In the present case, we hypothesized about the cause of rapid exacerbation, first, the role of hemodialysis is considered as a potential factor. During wound healing, hemodialysis is strongly related to poor healing. Patients with hemodialysis have a higher tendency of wound infection and wound dehiscence [9],[10]. The factors related to inhibition of wound healing in patients with hemodialysis are arteriosclerosis, impaired peripheral blood flow, and reduced immunity. Additionally, use of corticosteroid and the impairment of calcium metabolism due to renal dysfunction might concerned. Impaired calcium concentration results in low bone density and fragility of bone. In contrast, in the development of ARONJ, hemodialysis is defined as a risk factor in many guidelines of ARONJ; however, it is not stated as a healing inhibitor. Moreover, resolution of bacterial infection, necrotic bone separation, and epithelization are the crucial factors in ARONJ healing; thus, correlation with hemodialysis may be hypothesized.

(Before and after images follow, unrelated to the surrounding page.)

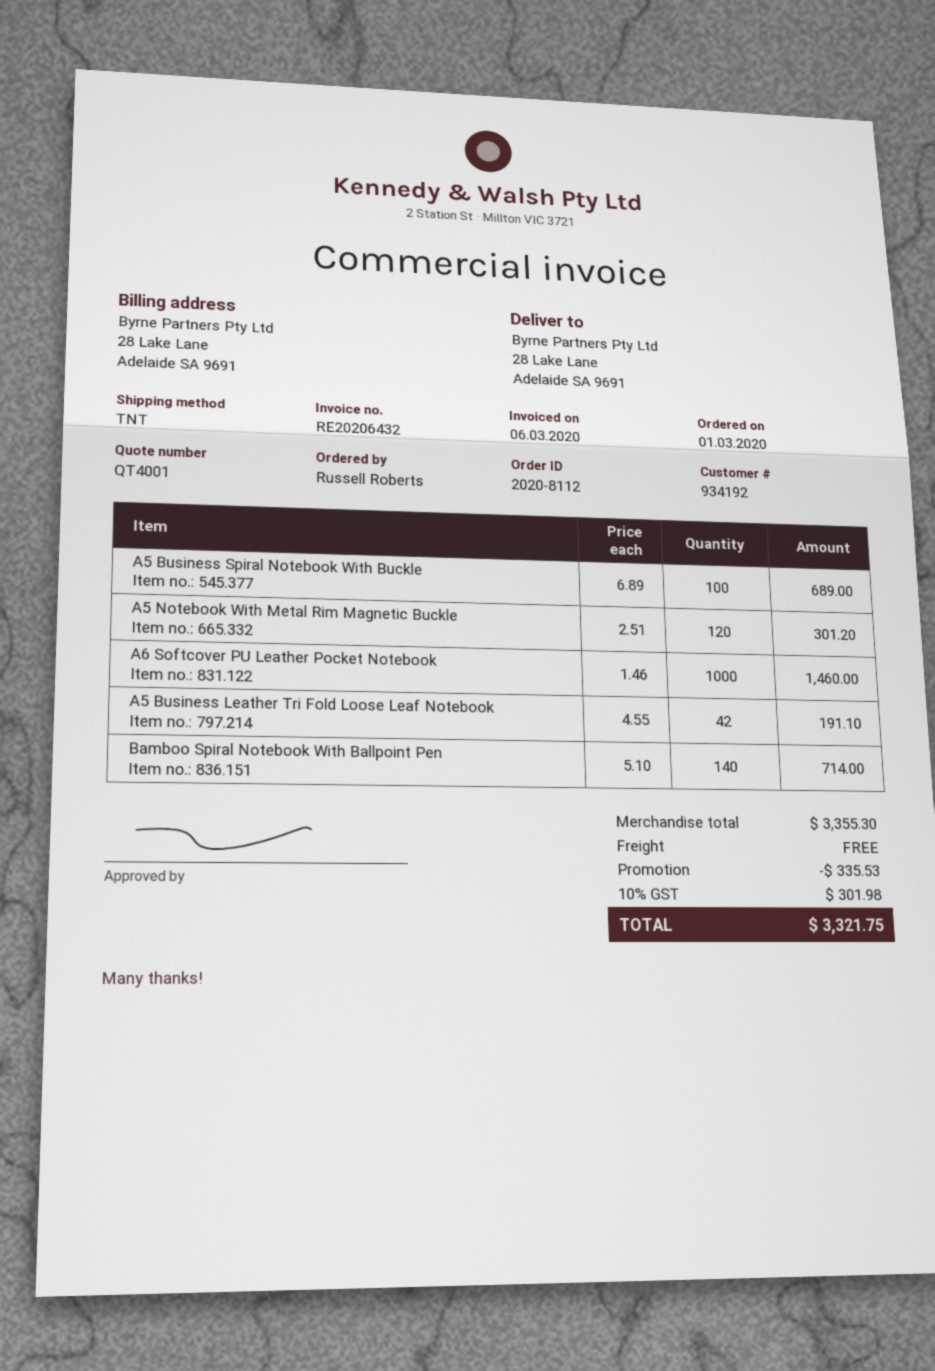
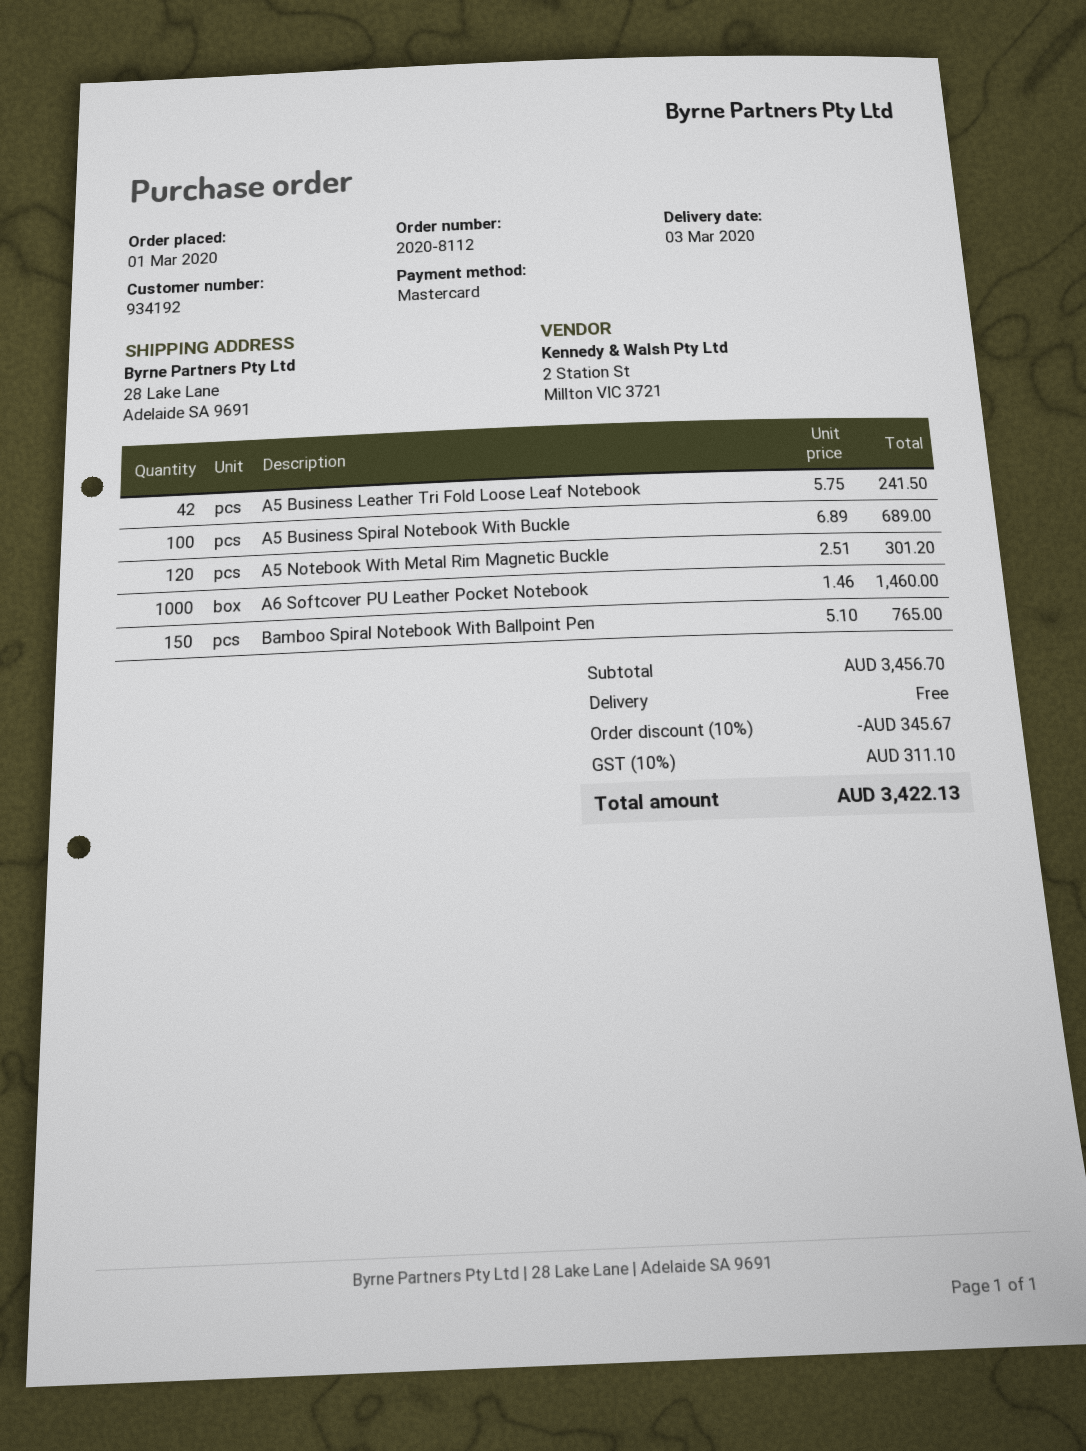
A5 Business Leather Tri Fold Loose Leaf Notebook: 42 x 4.55 = 191.10 -> 42 x 5.75 = 241.50
Bamboo Spiral Notebook With Ballpoint Pen: 140 x 5.10 = 714.00 -> 150 x 5.10 = 765.00
subtotal: 3355.30 -> 3456.70
discount: 335.53 -> 345.67
tax: 10% = 301.98 -> 10% = 311.10
total: 3321.75 -> 3422.13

Next, the role of MPA is considered. MPA is a systemic disease that causes necrotizing vasculitis of the small and medium blood vessels [11], and occurs multi-organ dysfunction in whole body especially in the kidneys, lungs, skin, and ears. Nevertheless, long-term treatment with glucocorticoids and immunosuppressants is crucial for its management [12],[13],[14], little progress has been made with multiple comorbidities. The histopathological feature of necrotic vasculitis is distinctive in MPA. According to the pathophysiology of MPA, the course of this atypical case could be explained. However, in the present case, it was difficult to evaluate MPA histopathologically, because in the resected sample was just necrotic bone, not the healthy bone. Although the distinctive histopathological feature is not often observed in the target organs [11], whether MPA exacerbates ARONJ is unclear.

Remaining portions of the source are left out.